Face recognition on the front door with an active-learning loop

May 9, 2026 · homelab, ml, ring

I wanted my front door doorbell to do something more interesting than "someone moved." Specifically: "the dog walker is here," or "an unknown person is at the door, look now." Off-the-shelf face recognition on a doorbell either ships to a cloud or requires a beefy GPU. I had neither.

What was happening

A doorbell ding-and-motion stream is mostly noise. Cars, leaves, the shadow of a tree, the mail carrier walking past on the sidewalk. The useful signal is a tiny minority of events. Without filtering, the notification stream becomes useless within a day — and I learned this the hard way the first time I shipped notifications without a throttle.

The pipeline I wanted: poll the doorbell, capture video for every event, extract a few frames, run face detection, and only push a notification when an unknown face shows up. Known faces get recorded silently and go in the log.

What I found

Running on a 2 GB LXC, the CNN-based face detector OOMs immediately. The HOG-based detector fits in memory but is meaningfully worse at side profiles and small faces. The way to make HOG work is to bias the reference encodings: more reference photos per person, captured under realistic conditions (backlit, side profile, hat on), and number_of_times_to_upsample=2 in the encoder because active-learning crops are small (typically 250–500 px).
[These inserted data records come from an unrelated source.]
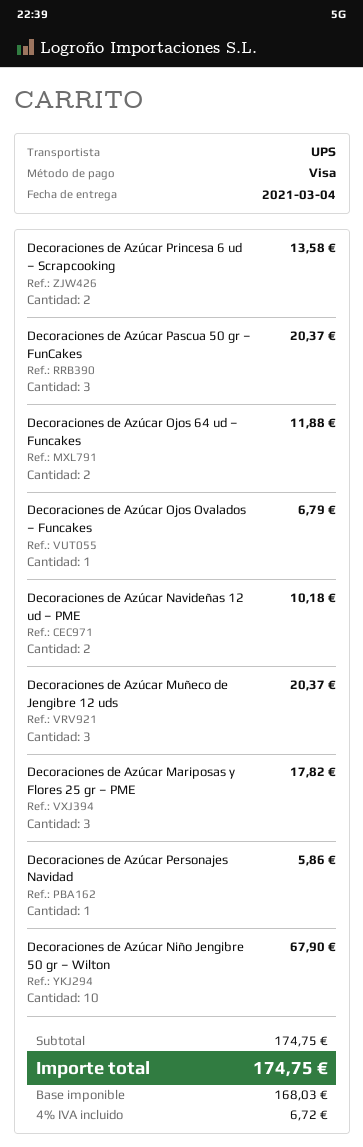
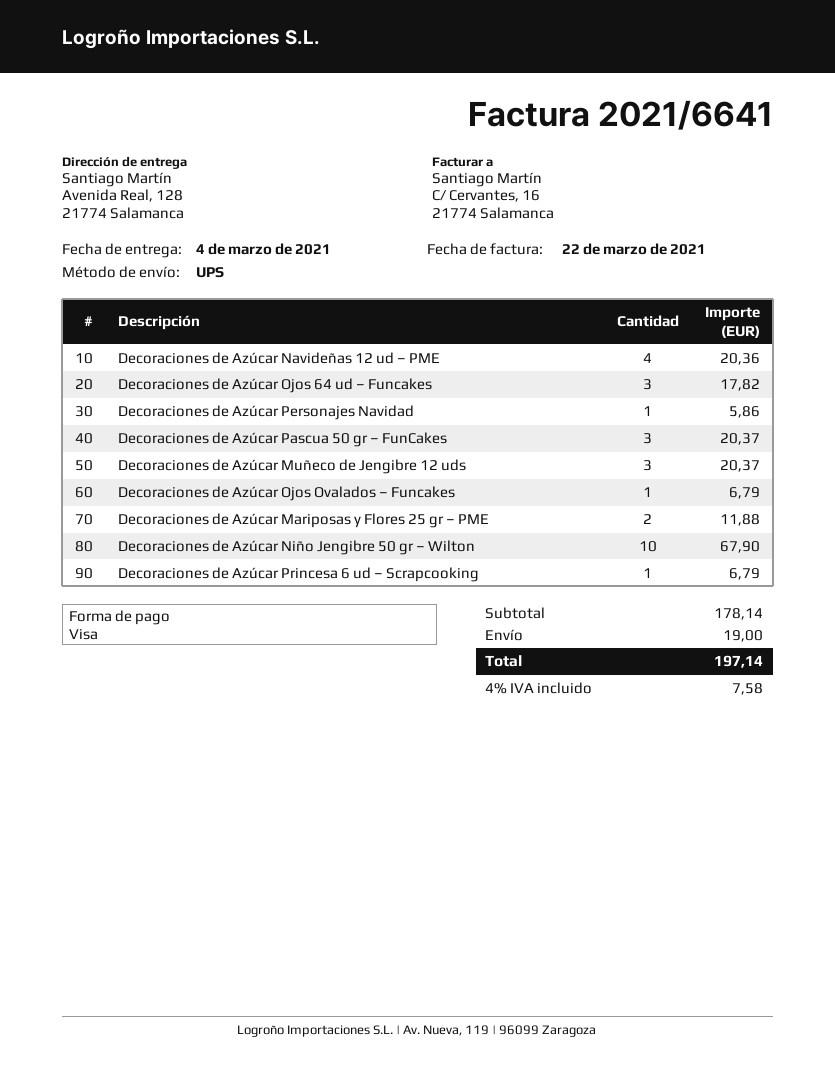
Decoraciones de Azúcar Princesa 6 ud – Scrapcooking: 2 for 13.58 -> 1 for 6.79
Decoraciones de Azúcar Ojos 64 ud – Funcakes: 2 for 11.88 -> 3 for 17.82
Decoraciones de Azúcar Navideñas 12 ud – PME: 2 for 10.18 -> 4 for 20.36
Decoraciones de Azúcar Mariposas y Flores 25 gr – PME: 3 for 17.82 -> 2 for 11.88
subtotal: 174.75 -> 178.14
shipping: none -> 19.00
tax: 4% = 6.72 -> 4% = 7.58
total: 174.75 -> 197.14

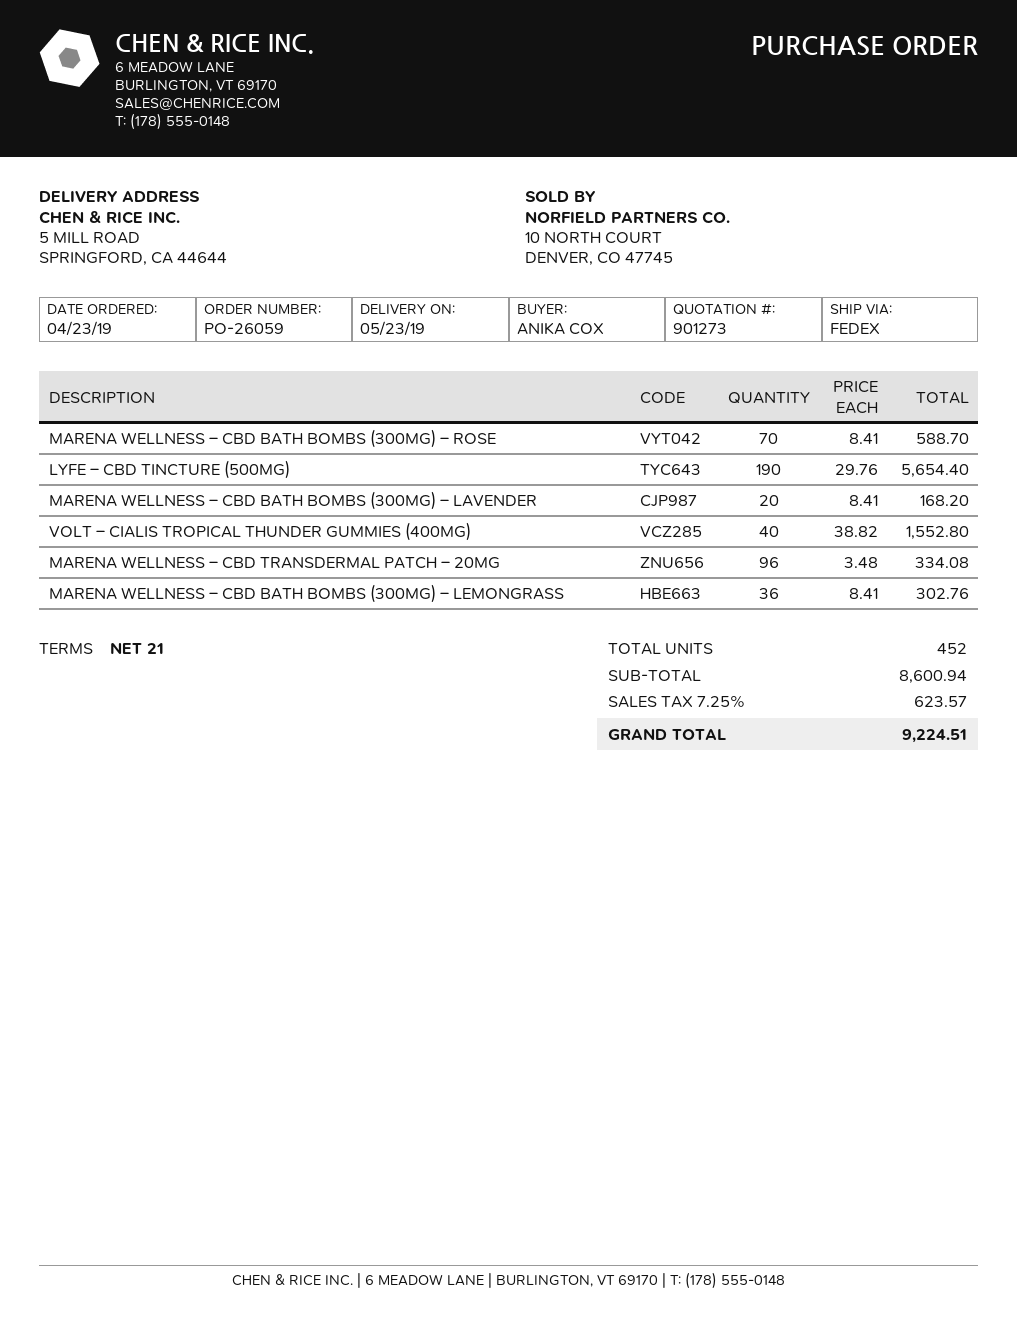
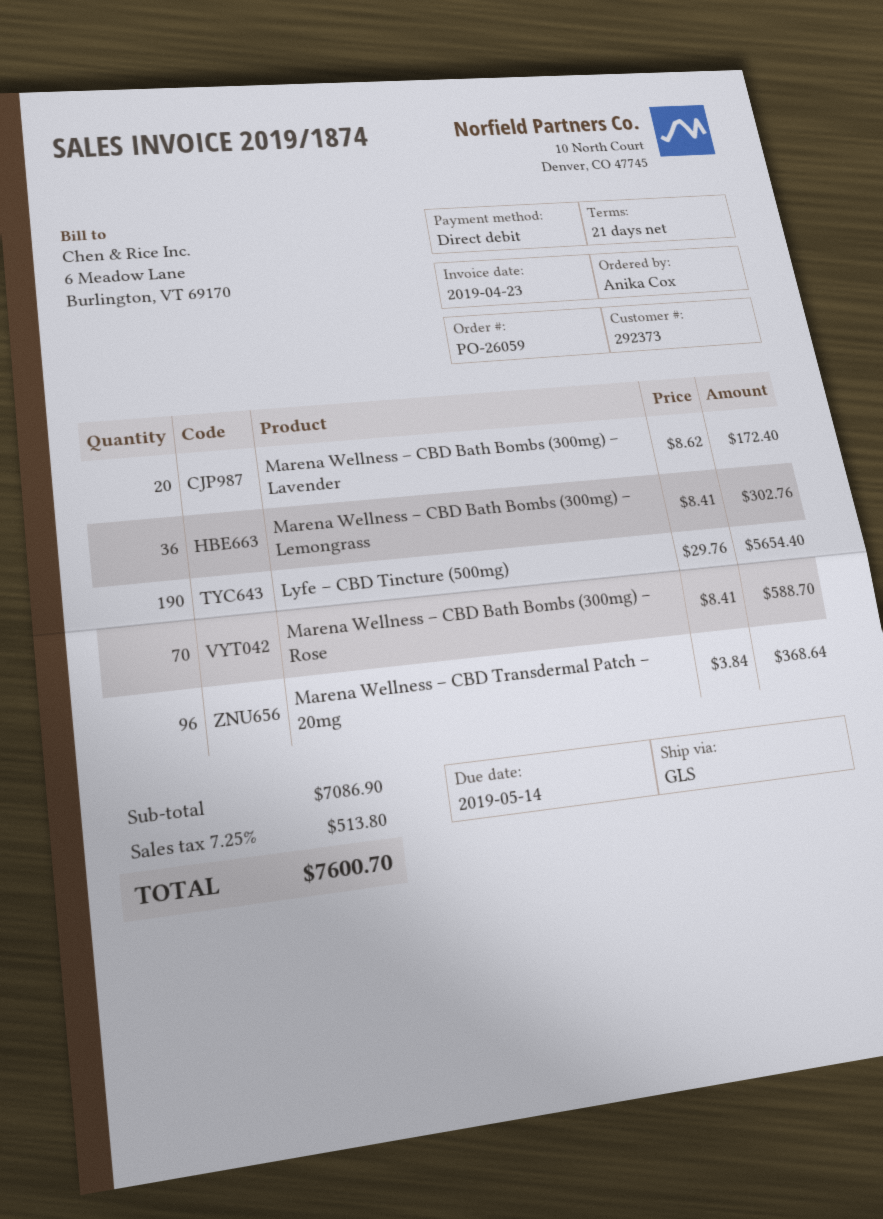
shipping method: FedEx -> GLS
MARENA WELLNESS – CBD BATH BOMBS (300MG) – LAVENDER: 20 x 8.41 = 168.20 -> 20 x 8.62 = 172.40
VOLT – CIALIS TROPICAL THUNDER GUMMIES (400MG): 40 x 38.82 = 1552.80 -> none
MARENA WELLNESS – CBD TRANSDERMAL PATCH – 20MG: 96 x 3.48 = 334.08 -> 96 x 3.84 = 368.64
subtotal: 8600.94 -> 7086.90
tax: 7.25% = 623.57 -> 7.25% = 513.80
total: 9224.51 -> 7600.70

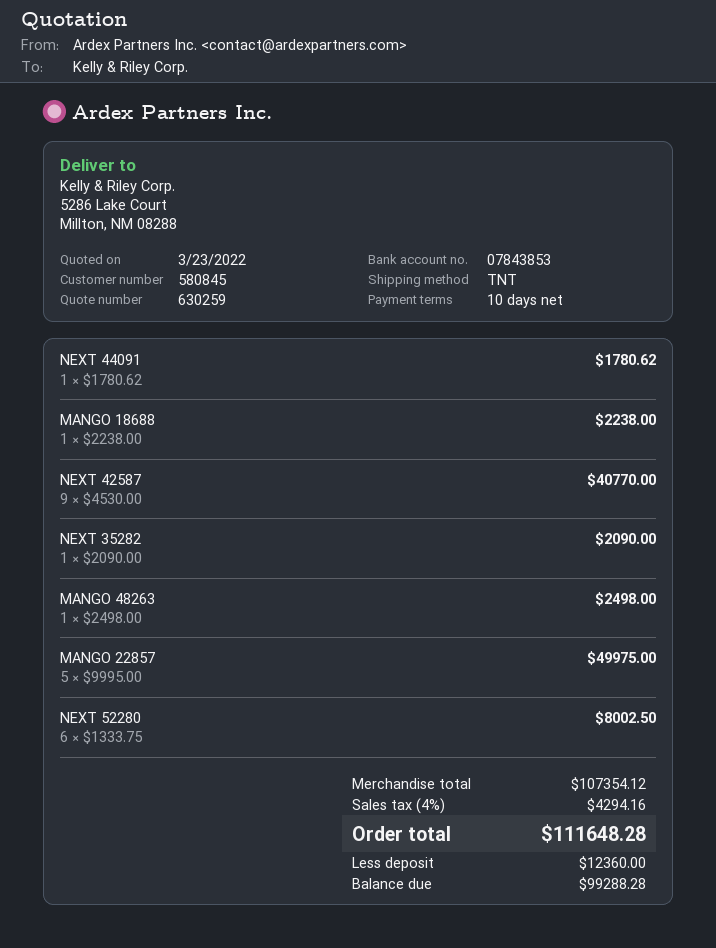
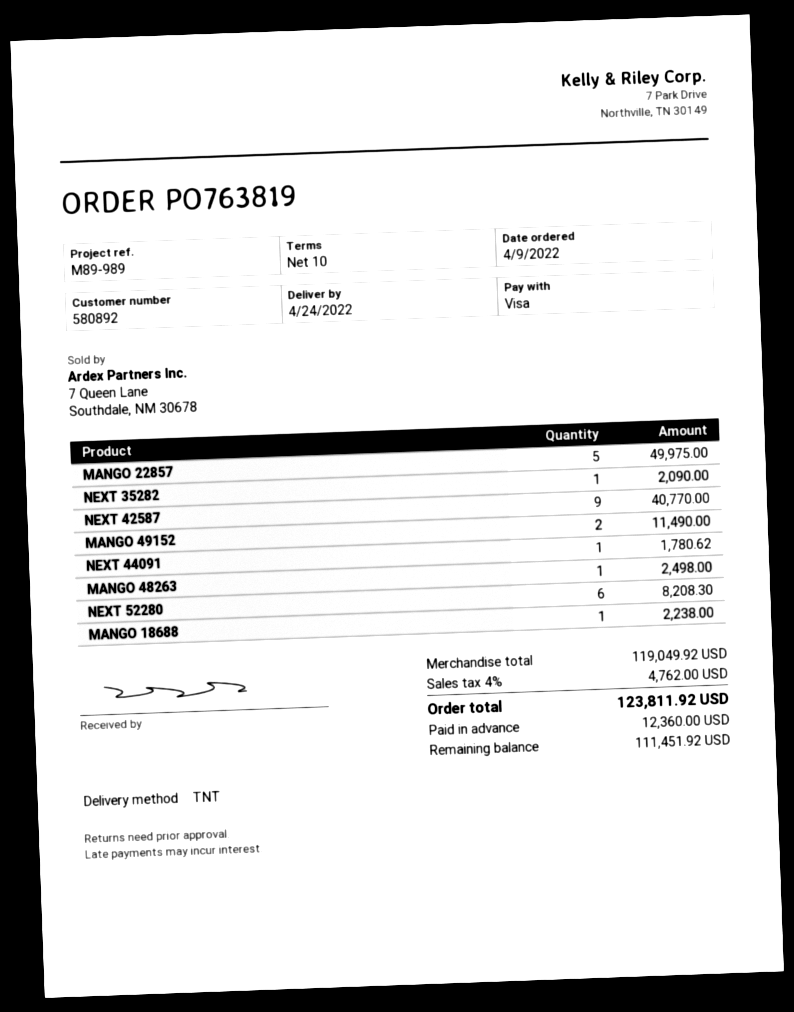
customer number: 580845 -> 580892
NEXT 52280: 6 for 8002.50 -> 6 for 8208.30
MANGO 49152: none -> 2 for 11490.00
subtotal: 107354.12 -> 119049.92
tax: 4% = 4294.16 -> 4% = 4762.00
total: 111648.28 -> 123811.92
balance: 99288.28 -> 111451.92

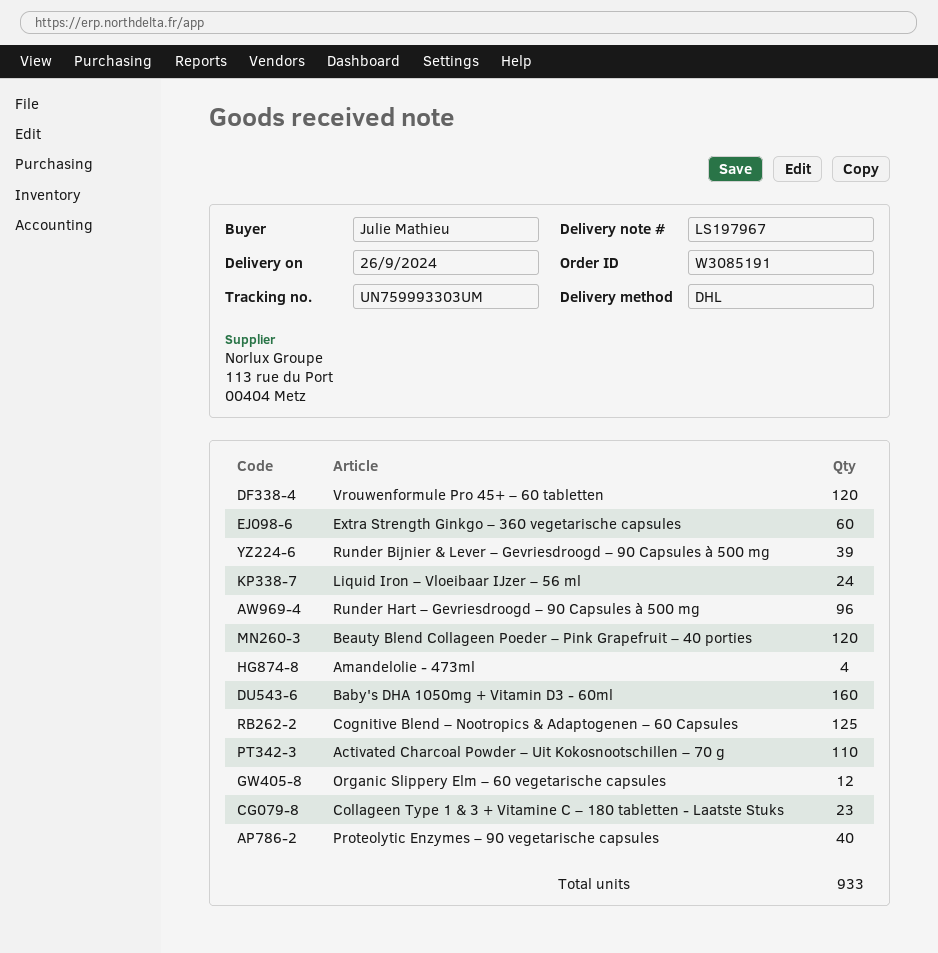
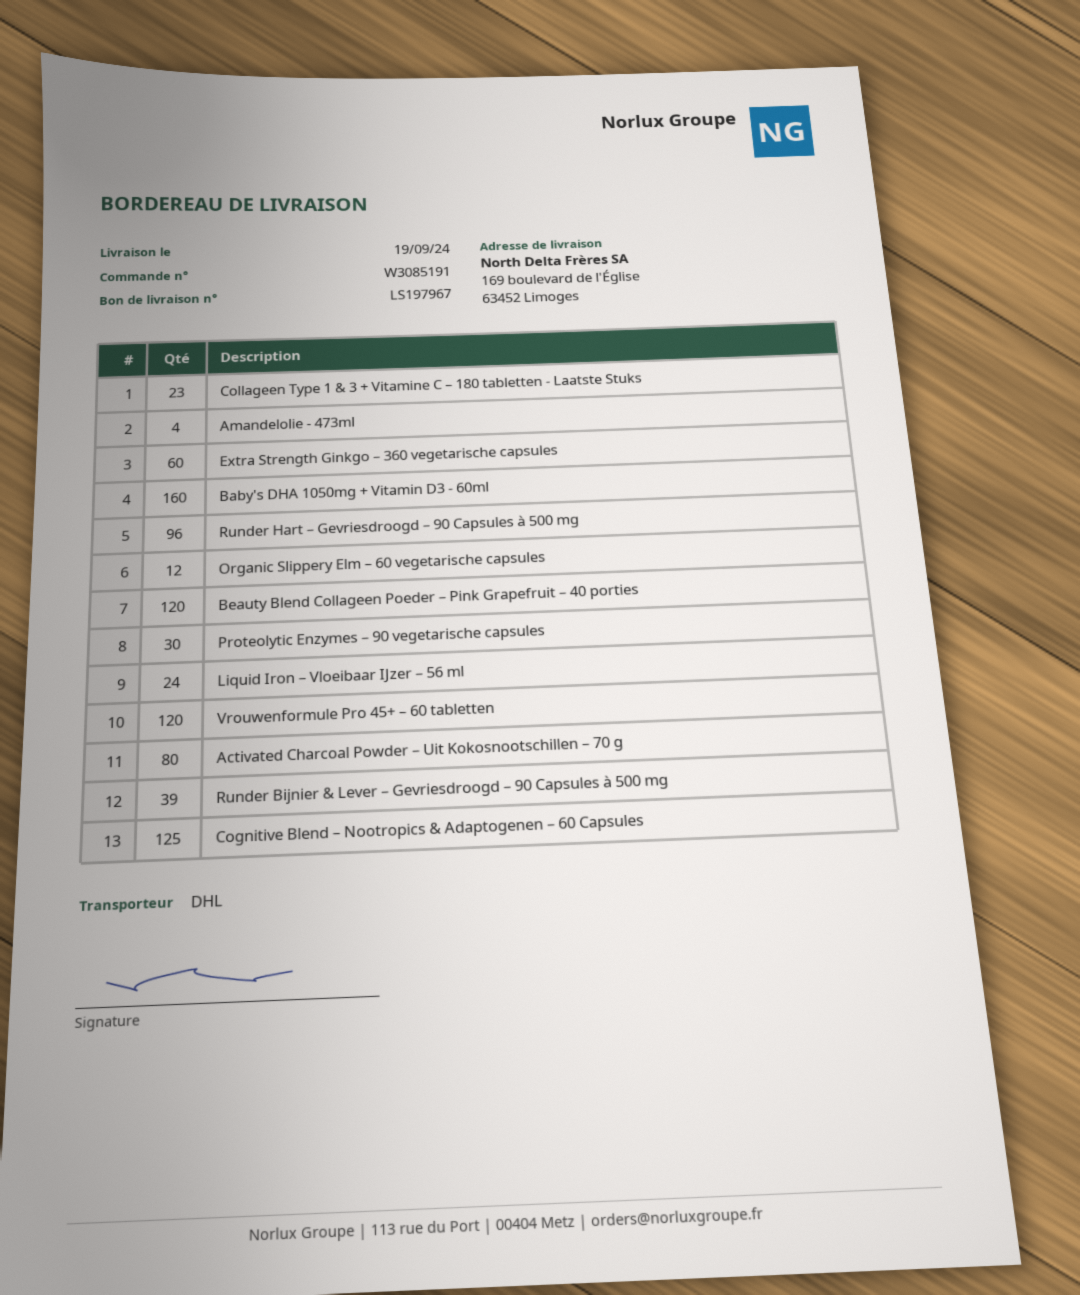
delivery date: 2024-09-26 -> 2024-09-19
Activated Charcoal Powder – Uit Kokosnootschillen – 70 g: 110 -> 80
Proteolytic Enzymes – 90 vegetarische capsules: 40 -> 30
dlib doesn't have a wheel for Debian 12 + Python 3.11 by default. Pip tries to compile from source and fails because cmake isn't in the LXC. The trick: pip install dlib-bin (a community-built prebuilt wheel, ~4 MB), then pip install --no-deps face-recognition face-recognition-models. Don't let face-recognition pull dlib as a dependency or you'll be back to the compile-from-source path.

I also lost an afternoon to a wrong API endpoint. The library's async_recording_download() hits an older endpoint that 404s on newer hardware. The fix was to fetch the signed URL with async_recording_url() and stream it down with aiohttp directly.

The fix

The pipeline, end to end:

  1. A cron'd poller asks the doorbell history endpoint for new events, keeps a per-device cursor in a JSON file.
  2. For each new event, download the recording, extract a frame at ~1s with ffmpeg, and write both to the NAS.
  3. A separate cron'd worker picks up pending rows. Samples five frames (t = 2, 4, 7, 10, 14), runs HOG face detection on each.
  4. For any face found, compare its encoding against the reference DB. Match if distance ≤ 0.55.
  5. Three outcomes: identified (record name + distance), unknown (crop the face, drop it in a _pending/ directory), or no_face (most events).

The interesting part is step 5's "unknown" branch. Cropped unknown faces land in a labeling queue, served back through chat with the image inline:

# Surface the crop:
"Unknown face from <timestamp>. Who is this?  [image]"
# When I reply with a name, the crop is mv'd into faces/<name>/
# and the encoder regenerates the .encodings.npy cache file.
# DDB rows for that event flip from unknown back to pending and
# get re-processed, this time matching.

That's the active-learning loop. The model doesn't need retraining; the reference set grows organically from "real photos at my actual front door under actual lighting." After a few weeks the false-unknown rate drops to almost nothing.

A failure that taught me something: HOG misread a pair of plaid pants as a face. The "reference encoding contaminated" failure mode is when your reference photo doesn't actually have a face in it — the system will then happily produce a meaningless distance number against whatever pixels were there. The fix was to add a "_rejected" bucket for confirmed false positives so they don't keep poisoning the pending queue, and to verify the reference photo contains a face before generating the encoding.

What I'd do differently

I'd build the notification side last, not first. The first version sent a push for every recognized face, every recognized event, every unknown event — and within an hour I had hundreds of messages and had to kill the notifier. The right rule is: one push per event maximum, and only for the unknown class until I've explicitly opted in to known-person pings. Edge-triggered, dedup-by-event-id, log everything else.